The above may be confusing for someone who is not familiar with the UFSHCI 4.0 specification. Consider changing the above text into the following: "The UFSHCI 4.0 register interface defines two modes: (1) a legacy mode that is compatible with UFSHCI 3.0 and (2) an MCQ mode in which multiple submission and completion queues are supported. A capability register indicates whether (1) and/or (2) are supported."

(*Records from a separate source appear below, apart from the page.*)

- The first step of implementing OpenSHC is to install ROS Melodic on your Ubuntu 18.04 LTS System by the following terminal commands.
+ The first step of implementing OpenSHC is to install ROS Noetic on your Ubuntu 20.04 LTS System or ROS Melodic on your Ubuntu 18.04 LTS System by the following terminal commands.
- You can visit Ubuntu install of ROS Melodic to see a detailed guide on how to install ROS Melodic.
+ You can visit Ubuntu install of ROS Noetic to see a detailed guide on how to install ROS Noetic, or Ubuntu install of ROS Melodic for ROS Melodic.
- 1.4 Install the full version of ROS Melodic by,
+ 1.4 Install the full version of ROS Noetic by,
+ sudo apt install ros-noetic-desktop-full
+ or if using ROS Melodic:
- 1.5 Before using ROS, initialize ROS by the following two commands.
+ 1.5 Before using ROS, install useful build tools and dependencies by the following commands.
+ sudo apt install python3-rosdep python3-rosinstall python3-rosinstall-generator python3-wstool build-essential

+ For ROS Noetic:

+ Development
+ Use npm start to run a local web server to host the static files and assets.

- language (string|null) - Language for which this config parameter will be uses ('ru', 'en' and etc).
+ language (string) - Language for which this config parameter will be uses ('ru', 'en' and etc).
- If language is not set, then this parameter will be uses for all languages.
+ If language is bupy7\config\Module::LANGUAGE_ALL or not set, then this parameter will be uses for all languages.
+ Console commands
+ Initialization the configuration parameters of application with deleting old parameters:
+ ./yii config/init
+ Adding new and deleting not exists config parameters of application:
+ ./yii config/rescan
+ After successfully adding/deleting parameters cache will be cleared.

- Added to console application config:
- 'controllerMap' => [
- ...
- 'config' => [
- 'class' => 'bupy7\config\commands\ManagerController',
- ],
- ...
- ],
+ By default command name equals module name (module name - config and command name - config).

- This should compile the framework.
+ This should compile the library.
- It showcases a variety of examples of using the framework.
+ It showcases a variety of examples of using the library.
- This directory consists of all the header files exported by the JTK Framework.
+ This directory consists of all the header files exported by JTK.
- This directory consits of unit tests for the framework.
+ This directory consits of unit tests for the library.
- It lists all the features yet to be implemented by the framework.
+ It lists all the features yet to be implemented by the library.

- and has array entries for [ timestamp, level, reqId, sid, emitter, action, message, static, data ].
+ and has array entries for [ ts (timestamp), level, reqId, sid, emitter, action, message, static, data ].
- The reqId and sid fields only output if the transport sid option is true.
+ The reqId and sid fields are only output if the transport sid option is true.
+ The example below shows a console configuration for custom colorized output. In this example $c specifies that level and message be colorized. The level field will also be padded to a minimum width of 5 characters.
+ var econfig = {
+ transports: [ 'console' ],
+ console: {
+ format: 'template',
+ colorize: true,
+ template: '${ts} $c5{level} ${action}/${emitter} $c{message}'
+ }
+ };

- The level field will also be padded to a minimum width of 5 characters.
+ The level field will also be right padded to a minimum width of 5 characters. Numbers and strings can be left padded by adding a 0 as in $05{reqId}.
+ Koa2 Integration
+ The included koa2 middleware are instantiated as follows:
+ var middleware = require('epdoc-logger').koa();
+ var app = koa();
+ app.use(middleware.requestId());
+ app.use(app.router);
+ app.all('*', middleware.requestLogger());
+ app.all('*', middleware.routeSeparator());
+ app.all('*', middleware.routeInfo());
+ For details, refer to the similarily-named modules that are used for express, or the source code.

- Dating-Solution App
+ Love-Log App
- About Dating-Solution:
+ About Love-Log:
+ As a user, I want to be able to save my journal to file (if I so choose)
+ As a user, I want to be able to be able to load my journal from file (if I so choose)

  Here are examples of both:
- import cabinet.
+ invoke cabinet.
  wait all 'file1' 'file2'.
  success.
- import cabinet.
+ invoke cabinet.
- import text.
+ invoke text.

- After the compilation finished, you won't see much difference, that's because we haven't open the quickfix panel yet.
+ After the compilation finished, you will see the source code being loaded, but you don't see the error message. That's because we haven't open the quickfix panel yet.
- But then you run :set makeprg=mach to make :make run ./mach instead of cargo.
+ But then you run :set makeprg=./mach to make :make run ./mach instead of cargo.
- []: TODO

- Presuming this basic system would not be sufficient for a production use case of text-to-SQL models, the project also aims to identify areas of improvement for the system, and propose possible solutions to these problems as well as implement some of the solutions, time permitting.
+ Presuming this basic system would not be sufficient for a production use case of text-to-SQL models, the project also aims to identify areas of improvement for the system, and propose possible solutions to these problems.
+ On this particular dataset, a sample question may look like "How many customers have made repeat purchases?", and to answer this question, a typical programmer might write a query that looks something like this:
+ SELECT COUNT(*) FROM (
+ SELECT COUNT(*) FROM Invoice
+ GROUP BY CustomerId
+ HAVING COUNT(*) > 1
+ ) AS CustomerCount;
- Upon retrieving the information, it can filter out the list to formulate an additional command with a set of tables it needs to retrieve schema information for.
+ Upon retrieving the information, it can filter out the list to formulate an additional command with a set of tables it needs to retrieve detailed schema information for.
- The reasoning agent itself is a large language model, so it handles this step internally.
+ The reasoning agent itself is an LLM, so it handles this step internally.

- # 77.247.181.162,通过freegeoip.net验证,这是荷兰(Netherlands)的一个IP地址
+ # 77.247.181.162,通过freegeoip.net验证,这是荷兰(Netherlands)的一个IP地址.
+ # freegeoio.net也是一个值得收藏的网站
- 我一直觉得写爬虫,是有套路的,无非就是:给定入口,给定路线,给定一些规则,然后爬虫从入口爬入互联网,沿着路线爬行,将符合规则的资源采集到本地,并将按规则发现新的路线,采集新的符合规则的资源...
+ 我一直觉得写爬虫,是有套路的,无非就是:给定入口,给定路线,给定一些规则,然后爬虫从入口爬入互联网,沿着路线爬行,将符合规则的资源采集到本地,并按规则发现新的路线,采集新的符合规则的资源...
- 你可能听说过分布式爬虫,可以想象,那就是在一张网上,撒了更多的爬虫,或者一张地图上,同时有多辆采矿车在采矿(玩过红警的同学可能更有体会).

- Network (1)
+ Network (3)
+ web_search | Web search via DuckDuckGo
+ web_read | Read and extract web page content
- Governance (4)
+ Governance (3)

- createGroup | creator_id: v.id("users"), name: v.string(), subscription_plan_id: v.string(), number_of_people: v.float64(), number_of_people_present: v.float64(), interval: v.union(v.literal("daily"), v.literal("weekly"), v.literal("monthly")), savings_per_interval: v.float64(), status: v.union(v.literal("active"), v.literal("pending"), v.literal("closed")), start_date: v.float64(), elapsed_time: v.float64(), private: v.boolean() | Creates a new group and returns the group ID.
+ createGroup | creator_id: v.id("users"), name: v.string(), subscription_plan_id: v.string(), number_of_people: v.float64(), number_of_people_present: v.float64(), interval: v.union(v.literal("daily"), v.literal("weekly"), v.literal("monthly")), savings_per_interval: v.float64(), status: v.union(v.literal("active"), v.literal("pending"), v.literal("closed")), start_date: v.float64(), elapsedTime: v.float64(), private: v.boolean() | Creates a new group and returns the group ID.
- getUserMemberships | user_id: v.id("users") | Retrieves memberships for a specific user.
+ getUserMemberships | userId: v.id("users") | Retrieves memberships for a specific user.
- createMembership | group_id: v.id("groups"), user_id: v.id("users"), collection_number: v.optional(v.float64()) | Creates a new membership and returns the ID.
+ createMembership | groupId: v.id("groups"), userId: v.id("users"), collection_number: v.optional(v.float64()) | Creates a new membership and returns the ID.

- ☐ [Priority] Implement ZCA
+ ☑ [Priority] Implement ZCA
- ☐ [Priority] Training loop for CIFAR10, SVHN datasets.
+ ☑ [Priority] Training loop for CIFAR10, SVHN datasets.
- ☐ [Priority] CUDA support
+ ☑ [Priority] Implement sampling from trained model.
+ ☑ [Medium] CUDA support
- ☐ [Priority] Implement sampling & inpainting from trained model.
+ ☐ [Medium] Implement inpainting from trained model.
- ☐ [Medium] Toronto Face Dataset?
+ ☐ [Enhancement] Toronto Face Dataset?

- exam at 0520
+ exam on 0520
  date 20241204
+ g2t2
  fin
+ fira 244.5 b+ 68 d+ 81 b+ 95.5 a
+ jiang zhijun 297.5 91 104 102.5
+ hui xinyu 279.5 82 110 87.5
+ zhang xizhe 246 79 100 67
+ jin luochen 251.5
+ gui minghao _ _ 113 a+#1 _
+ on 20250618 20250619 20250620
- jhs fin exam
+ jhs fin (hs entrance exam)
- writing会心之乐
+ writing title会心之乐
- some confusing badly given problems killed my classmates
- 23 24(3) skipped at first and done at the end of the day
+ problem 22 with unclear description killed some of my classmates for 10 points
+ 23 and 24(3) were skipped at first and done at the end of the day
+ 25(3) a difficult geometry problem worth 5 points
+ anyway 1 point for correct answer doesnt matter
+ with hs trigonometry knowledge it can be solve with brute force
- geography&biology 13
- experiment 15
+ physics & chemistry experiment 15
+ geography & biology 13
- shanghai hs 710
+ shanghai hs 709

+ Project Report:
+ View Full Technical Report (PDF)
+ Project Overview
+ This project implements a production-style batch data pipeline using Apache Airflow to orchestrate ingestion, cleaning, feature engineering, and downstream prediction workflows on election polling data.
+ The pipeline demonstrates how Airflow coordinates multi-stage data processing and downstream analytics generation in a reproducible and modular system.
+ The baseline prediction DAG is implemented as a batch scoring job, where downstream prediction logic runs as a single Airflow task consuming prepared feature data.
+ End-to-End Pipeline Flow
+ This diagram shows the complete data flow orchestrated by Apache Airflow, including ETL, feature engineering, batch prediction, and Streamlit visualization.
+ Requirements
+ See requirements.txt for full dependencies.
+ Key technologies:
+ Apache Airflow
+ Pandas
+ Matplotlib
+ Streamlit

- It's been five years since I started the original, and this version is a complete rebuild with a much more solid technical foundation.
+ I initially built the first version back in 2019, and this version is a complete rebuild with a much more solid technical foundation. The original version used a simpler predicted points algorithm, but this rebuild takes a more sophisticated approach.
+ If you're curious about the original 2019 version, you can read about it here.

+static int rw_queue_count_set(const char *val, const struct kernel_param *kp)
+{
+ unsigned int n;
+ int ret;
+
+ ret = kstrtouint(val, 10, &n);
+ if (ret)
+ return ret;
+ if (n > num_possible_cpus())
+ return -EINVAL;
+ return param_set_uint(val, kp);
+}
+
+static const struct kernel_param_ops rw_queue_count_ops = {
+ .set = rw_queue_count_set,
+ .get = param_get_uint,
+};
+
+static unsigned int rw_queues = 8;
+module_param_cb(rw_queues, &rw_queue_count_ops, &rw_queues, 0644);
+MODULE_PARM_DESC(rw_queues,
+ "Number of interrupt driven I/O queues used for rw. Default value is 8");

rw_queues should be >= 1 and <= 32. However, rw_queue_count_set() allows to set this variable to zero and also to values above 32. I think this needs to be improved.

+/* resources */
+static const struct ufshcd_res_info_t ufshcd_res_info[RES_MAX] = {
+ {"ufs_mem", NULL, NULL},
+ {"mcq", NULL, NULL},
+ {"mcq_sqd", NULL, NULL},
+ {"mcq_sqis", NULL, NULL},
+ {"mcq_cqd", NULL, NULL},
+ {"mcq_cqis", NULL, NULL},
+ {"mcq_vs", NULL, NULL},
+};

Please make the above easier to verify by using designated initializers ([RES_MEM] = { .name = "ufs_mem" }, ...).

+
+/**
+ * ufshcd_mcq_decide_queue_depth - decide the queue depth
+ * @hba - per adapter instance
+ *
+ * MAC - Max. Active Command of the Host Controller (HC)
+ * HC wouldn't send more than this commands to the device.

wouldn't -> won't

+ /* MAC is a 0 based value. */
+ mac += 1;
+ qd = min_t(u32, mac, hba->dev_info.bqueuedepth);
+ if (!qd)
+ qd = mac;

Please use min_not_zero instead of open-coding it.

+}
+
+/**
+ * ufshcd_mcq_config_mac - Set the #Max Activ Cmds.
+ * @hba - per adpater instance

adpater -> adapter

+ * @max_active_cmds - maximum # of active commands to the device at any time.
+ *
+ * The controller wouldn't send more than the max_active_cmds to the device at

wouldn't -> won't

+/* ROP - Runtime and operation registers configuration */

The above comment seems misleading to me. In the UFSHCI 4.0 specification the operation and runtime registers start with IS - Interrupt Status while the definitions below are for the MCQ submission and completion queue registers.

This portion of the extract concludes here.